START Supplied records

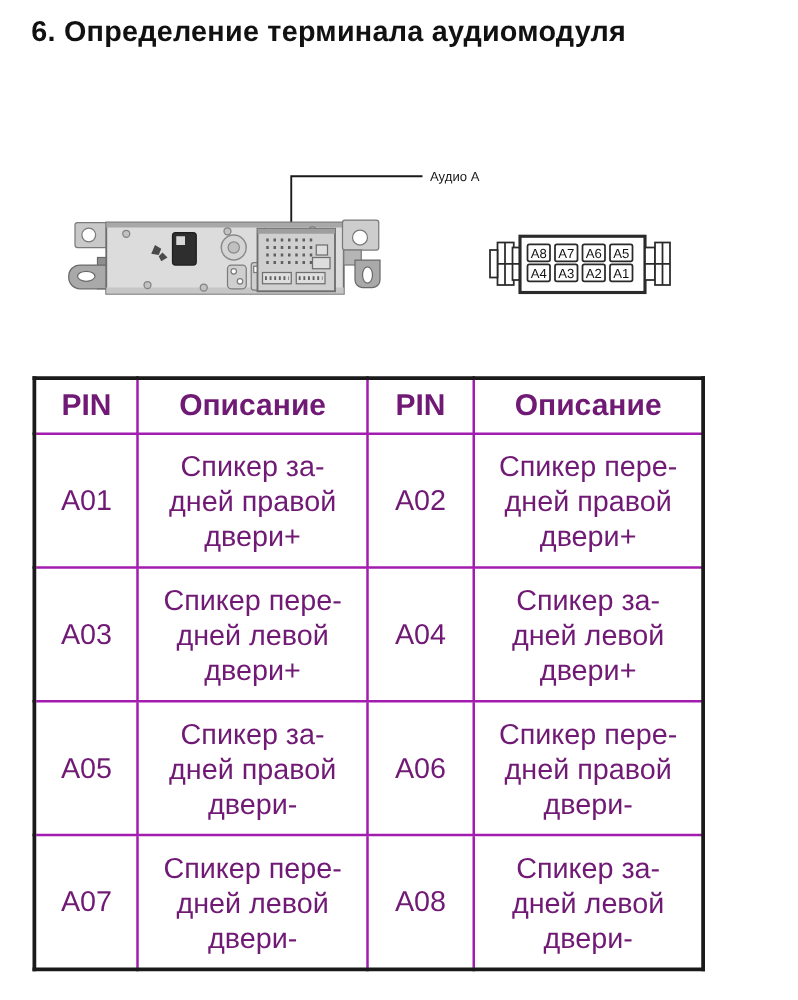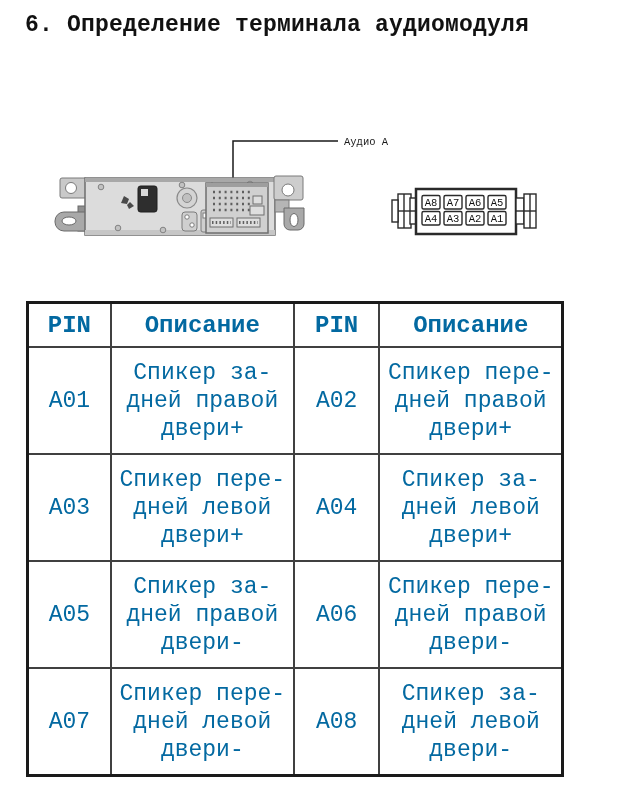--- a/index.html
+++ b/index.html
@@ -5,7 +5,7 @@
   html,body{margin:0;padding:0;background:#ffffff;}
   #page{
     position:relative;width:564px;height:800px;background:#ffffff;overflow:hidden;
-    font-family:Liberation Mono, monospace;color:#111111;
+    font-family:Liberation Sans, sans-serif;color:#111111;
   }
   .heading{position:absolute;left:25px;font-weight:bold;font-size:23px;letter-spacing:0.2px;white-space:nowrap;color:#111;}
   #h1{top:12px;}

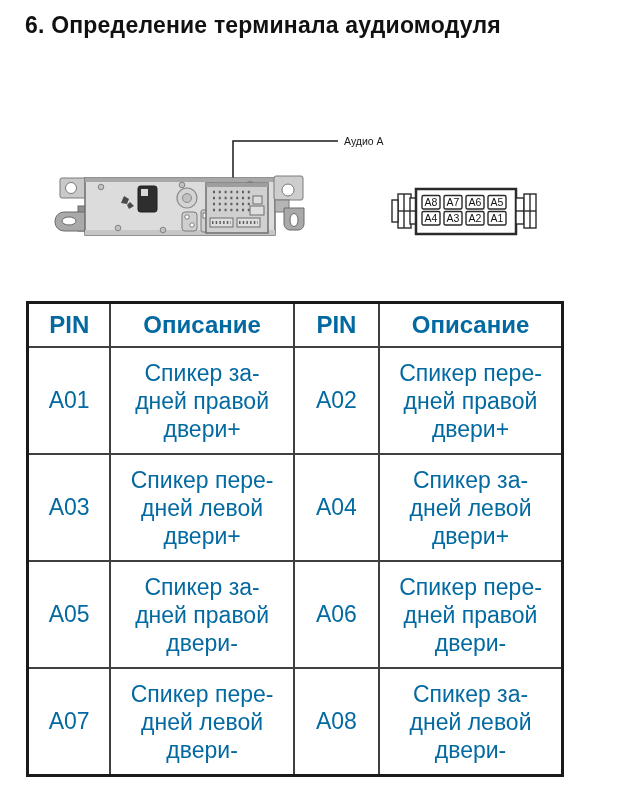--- a/index.html
+++ b/index.html
@@ -19,8 +19,8 @@
     border:3px solid #1a1a1a;
   }
   .pin-table th,.pin-table td{
-    border:2px solid #404040;text-align:center;vertical-align:middle;
-    padding:0;color:#0369a1;
+    border:2px solid #a21caf;text-align:center;vertical-align:middle;
+    padding:0;color:#701a75;
   }
   .pin-table th{font-size:24px;font-weight:bold;height:42px;}
   .pin-table td{height:105px;font-size:23px;}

END Supplied records

Give an exact copy of the lines from the one with "-19,8 +19,8 @@" through the end of the entries, both ends included.

▸ **Result of the task**:
@@ -19,8 +19,8 @@
     border:3px solid #1a1a1a;
   }
   .pin-table th,.pin-table td{
-    border:2px solid #404040;text-align:center;vertical-align:middle;
-    padding:0;color:#0369a1;
+    border:2px solid #a21caf;text-align:center;vertical-align:middle;
+    padding:0;color:#701a75;
   }
   .pin-table th{font-size:24px;font-weight:bold;height:42px;}
   .pin-table td{height:105px;font-size:23px;}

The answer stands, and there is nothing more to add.